*Source data*.
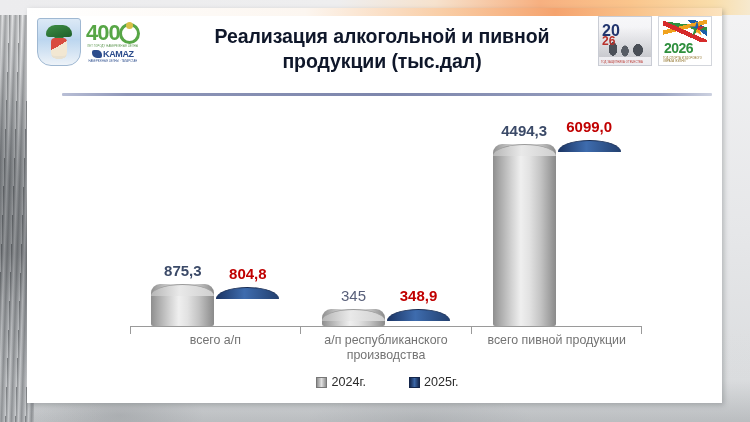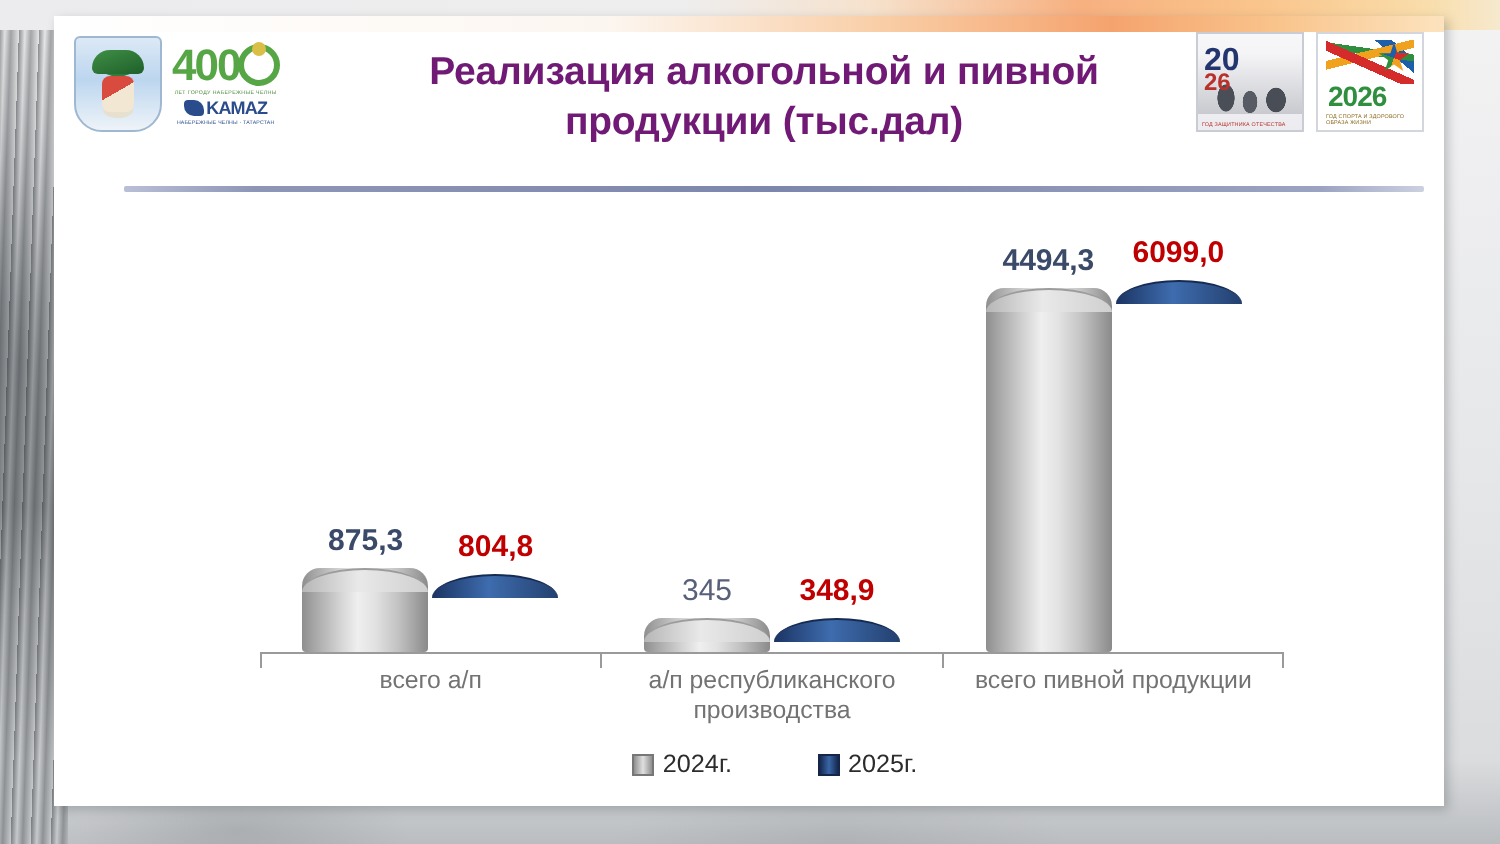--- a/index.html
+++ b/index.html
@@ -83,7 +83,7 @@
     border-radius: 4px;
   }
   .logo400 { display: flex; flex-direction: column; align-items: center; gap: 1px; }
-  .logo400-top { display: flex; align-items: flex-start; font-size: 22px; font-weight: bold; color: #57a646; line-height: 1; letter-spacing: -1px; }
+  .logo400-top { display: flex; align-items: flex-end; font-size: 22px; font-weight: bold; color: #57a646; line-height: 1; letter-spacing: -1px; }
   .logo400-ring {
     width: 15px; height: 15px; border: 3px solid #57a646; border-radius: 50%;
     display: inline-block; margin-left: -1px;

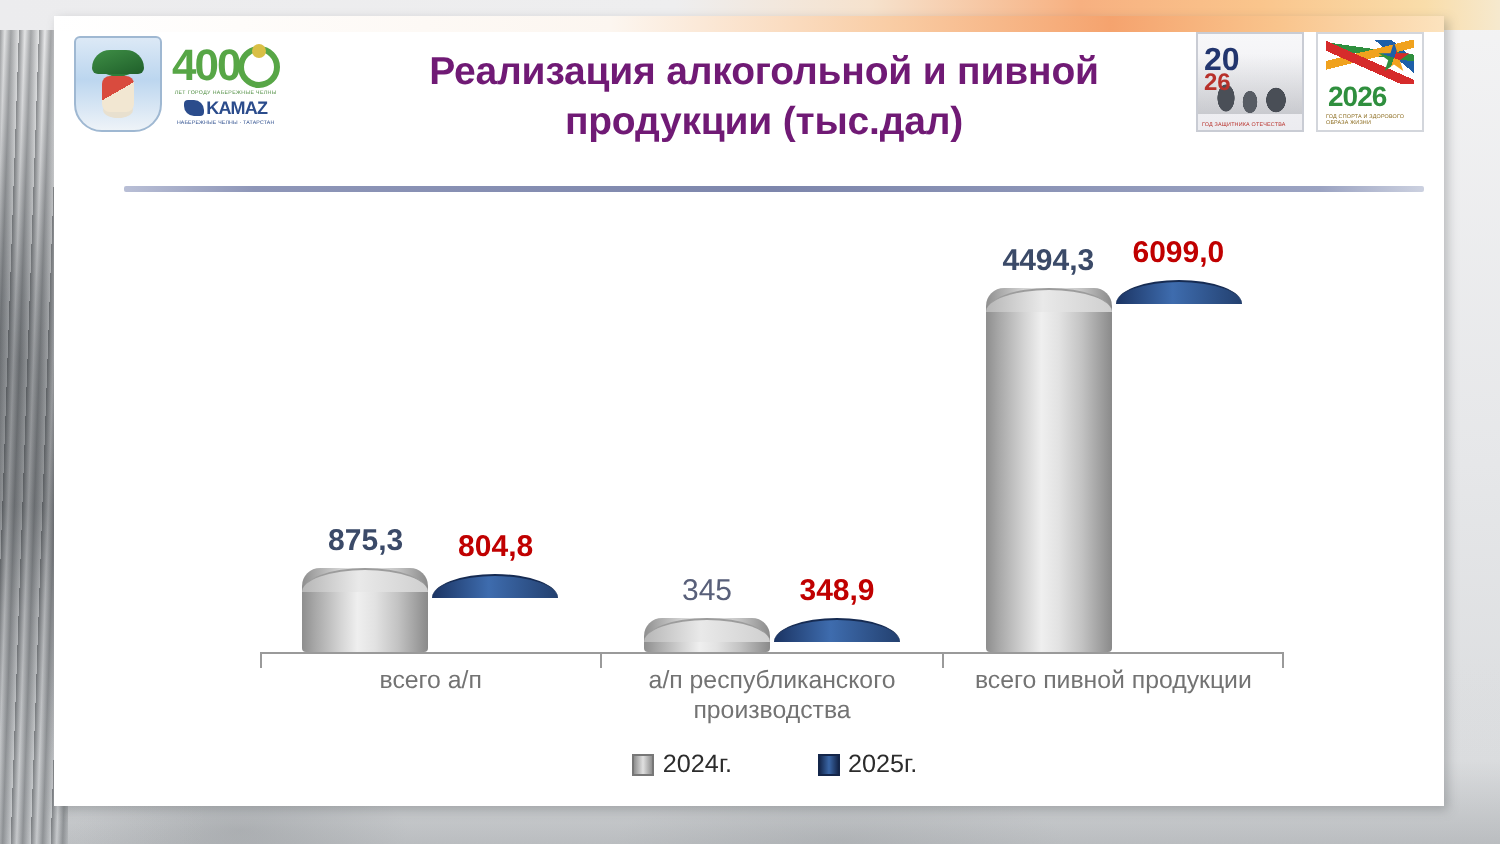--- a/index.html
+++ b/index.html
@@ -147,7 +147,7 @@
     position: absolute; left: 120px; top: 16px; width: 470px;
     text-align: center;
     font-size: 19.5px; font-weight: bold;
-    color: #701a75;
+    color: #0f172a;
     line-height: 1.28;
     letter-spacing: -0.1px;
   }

*Task directions*. The answer should contain every line of the material exactly as written and no pictures.

*Answer box*.
--- a/index.html
+++ b/index.html
@@ -83,7 +83,7 @@
     border-radius: 4px;
   }
   .logo400 { display: flex; flex-direction: column; align-items: center; gap: 1px; }
-  .logo400-top { display: flex; align-items: flex-start; font-size: 22px; font-weight: bold; color: #57a646; line-height: 1; letter-spacing: -1px; }
+  .logo400-top { display: flex; align-items: flex-end; font-size: 22px; font-weight: bold; color: #57a646; line-height: 1; letter-spacing: -1px; }
   .logo400-ring {
     width: 15px; height: 15px; border: 3px solid #57a646; border-radius: 50%;
     display: inline-block; margin-left: -1px;

--- a/index.html
+++ b/index.html
@@ -147,7 +147,7 @@
     position: absolute; left: 120px; top: 16px; width: 470px;
     text-align: center;
     font-size: 19.5px; font-weight: bold;
-    color: #701a75;
+    color: #0f172a;
     line-height: 1.28;
     letter-spacing: -0.1px;
   }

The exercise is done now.